Porcheddu is a local speciality of inner Sardinia. It is a young pig roasted in a particular way over a wood fire with a local aromatic shrub called Mirto. The pig is frequently basted and utterly delicious. Sausages of many types are available, and the Salsiccia di Cinghiale (wild boar sausage) is a favourite. Don’t forget about the mouth-watering ice cream. They have so many flavours, deciding what to order is always a hard decision.

Many locally produced vegetables and fruits are delicious, as they are grown in small farms and are usually organic. Vendors along the roads are a frequent sight. Apart from the usual assortment of typical, Mediterranean products such as eggplants, bell peppers, oranges and grapes, you will also find wild asparagus, figs, watermelons, nuts and spices.

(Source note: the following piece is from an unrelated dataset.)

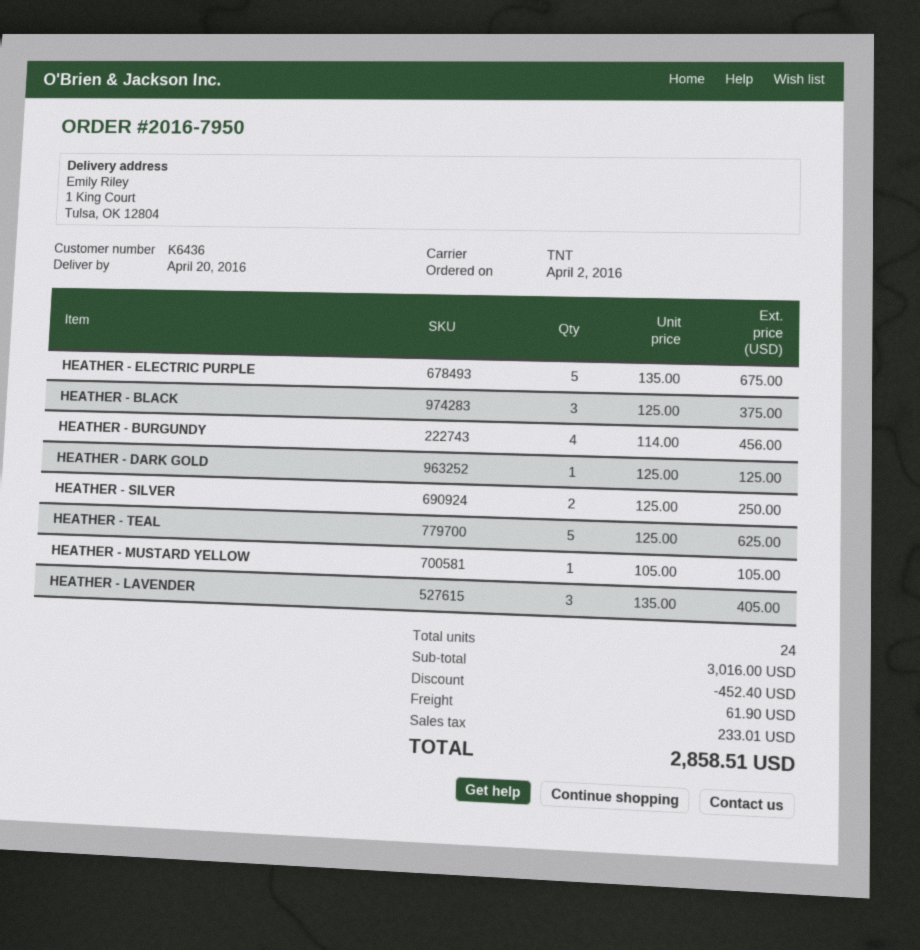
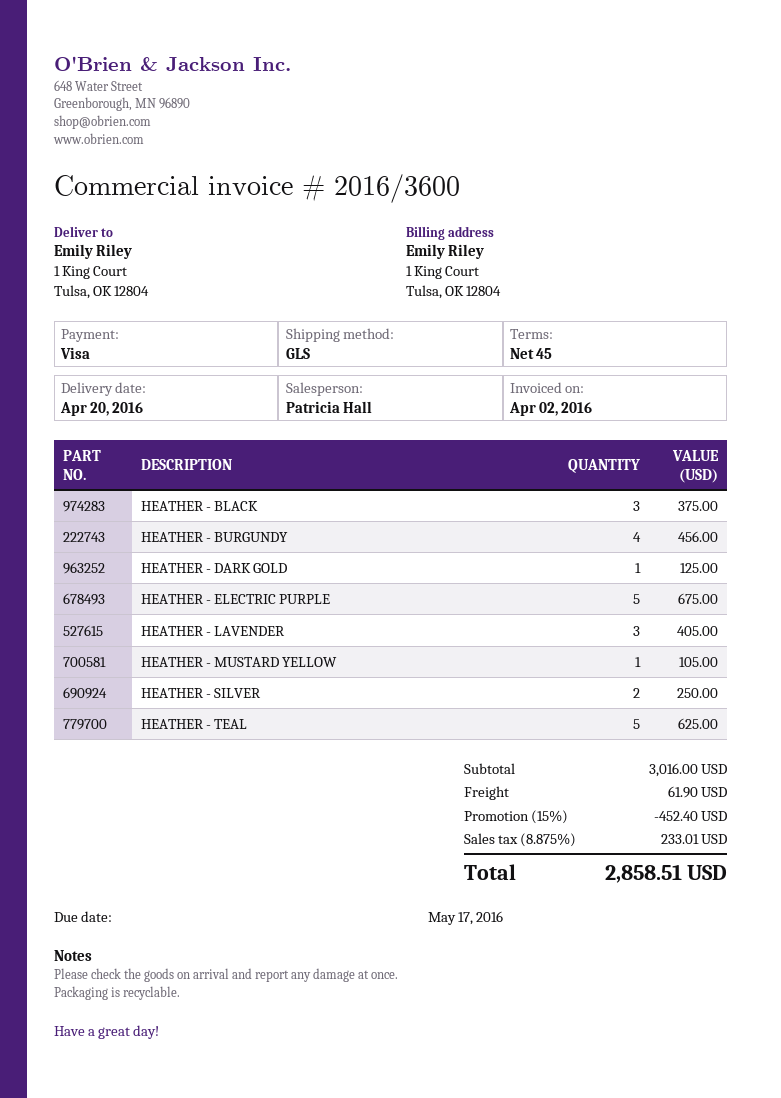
shipping method: TNT -> GLS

There are numerous types of Sardinian bread and pastries, with specialities such as Carasau (a type of thin, crispy bread), sponge biscuits and almond pastries.

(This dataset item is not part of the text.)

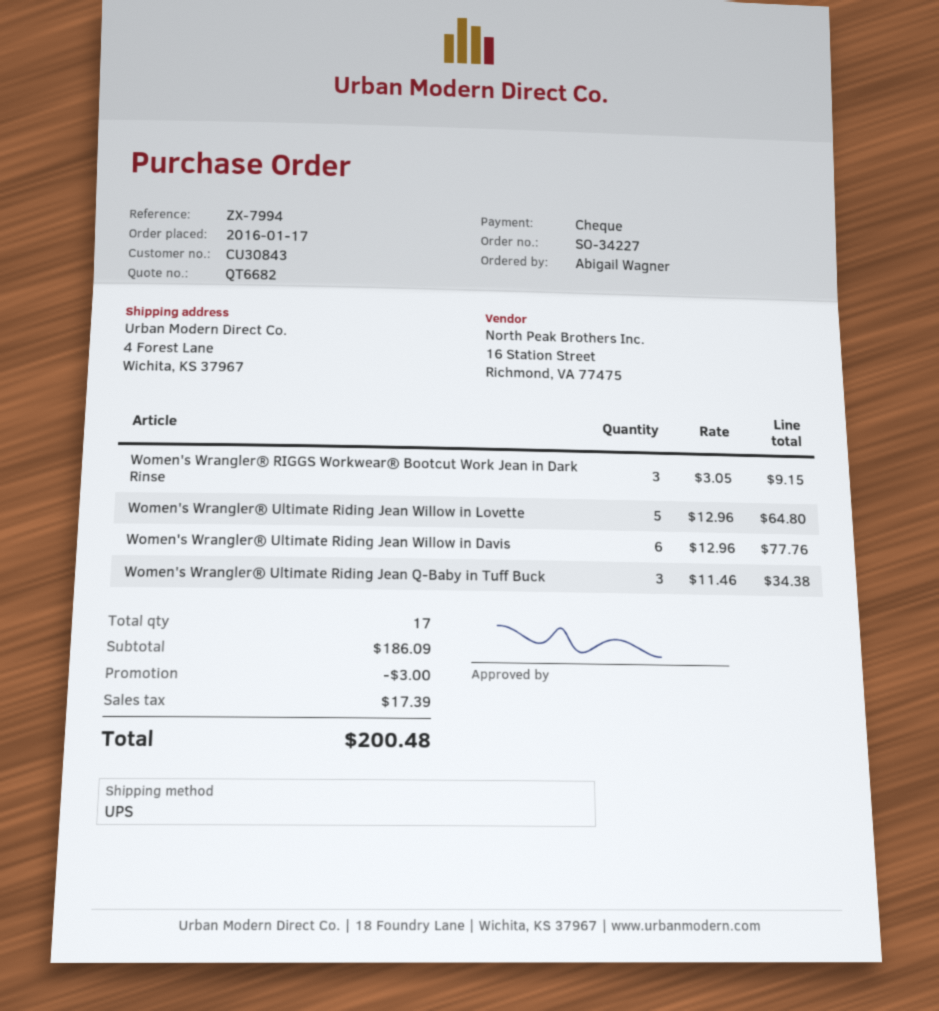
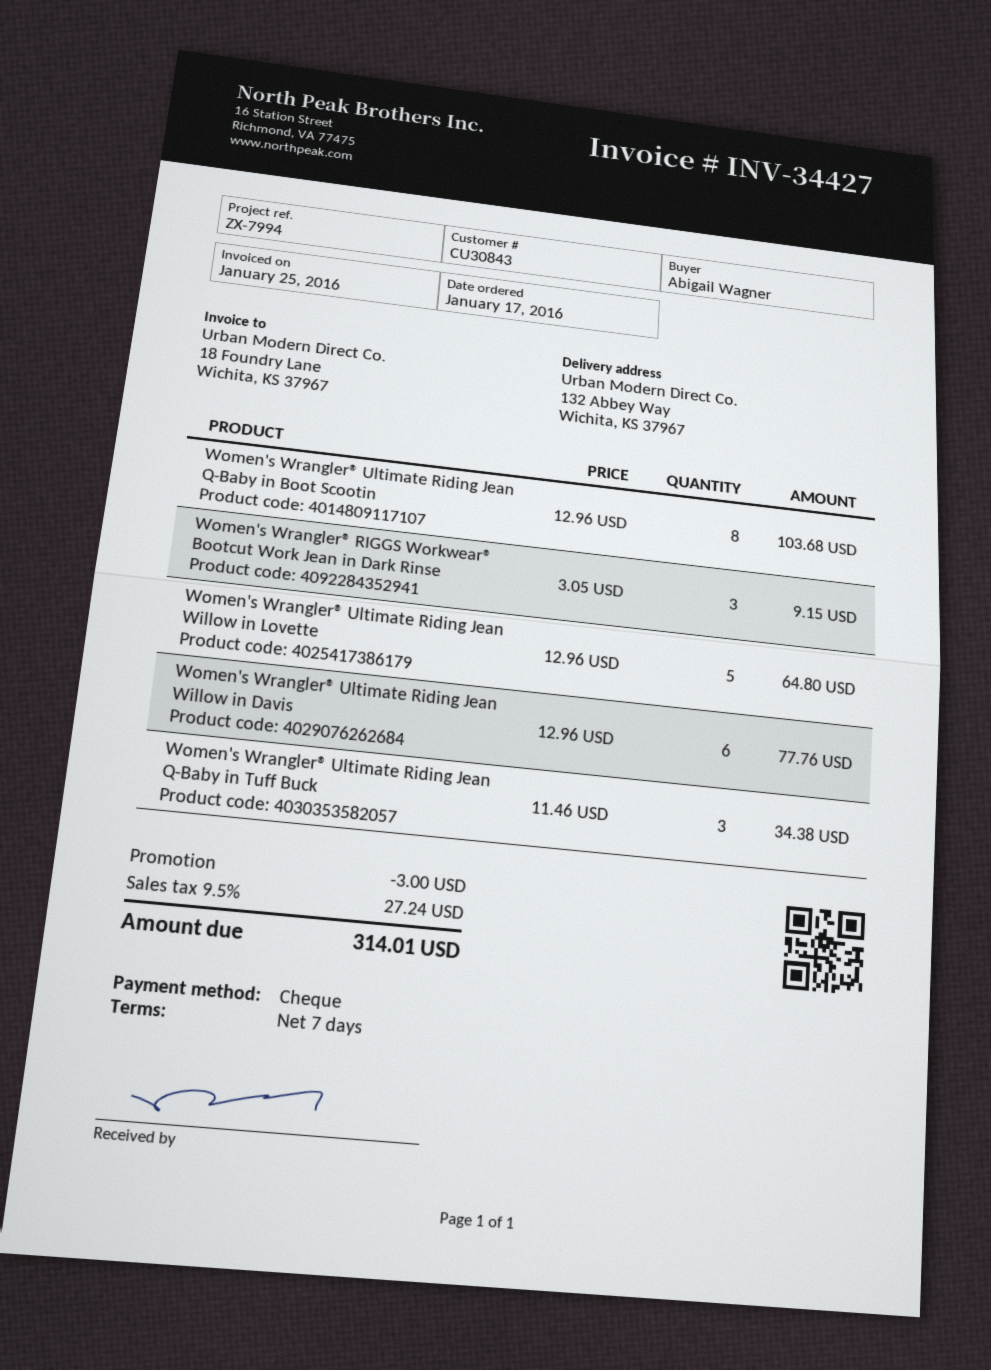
ship to: 4 Forest Lane, Wichita, KS 37967 -> 132 Abbey Way, Wichita, KS 37967
Women's Wrangler® Ultimate Riding Jean Q-Baby in Boot Scootin: none -> 8 x 12.96 = 103.68
tax: 17.39 -> 27.24
total: 200.48 -> 314.01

Sardinia also has a lot of excellent wineries, called cantinas. I recommend the Cantina di Santadi. It was interesting to see locals coming in and getting their 5l bottle filled up, just like they would at a petrol station. Ichnusa is the incredibly tasty, popular local beer in Sardinia, while Mirto is an alcoholic drink that is a local speciality. It is made of wine spirit and flavoured with the berries of Mirto, a local shrub. A glass of Mirto is a cheeky way to wash down your dinner.

As summer kite spots go, Sardinia is still under the radar, yet it comes high on the list of my favourite places to kitesurf. With the promise of warm water, warm winds and some of the finest food on the planet, it is certainly worth checking out.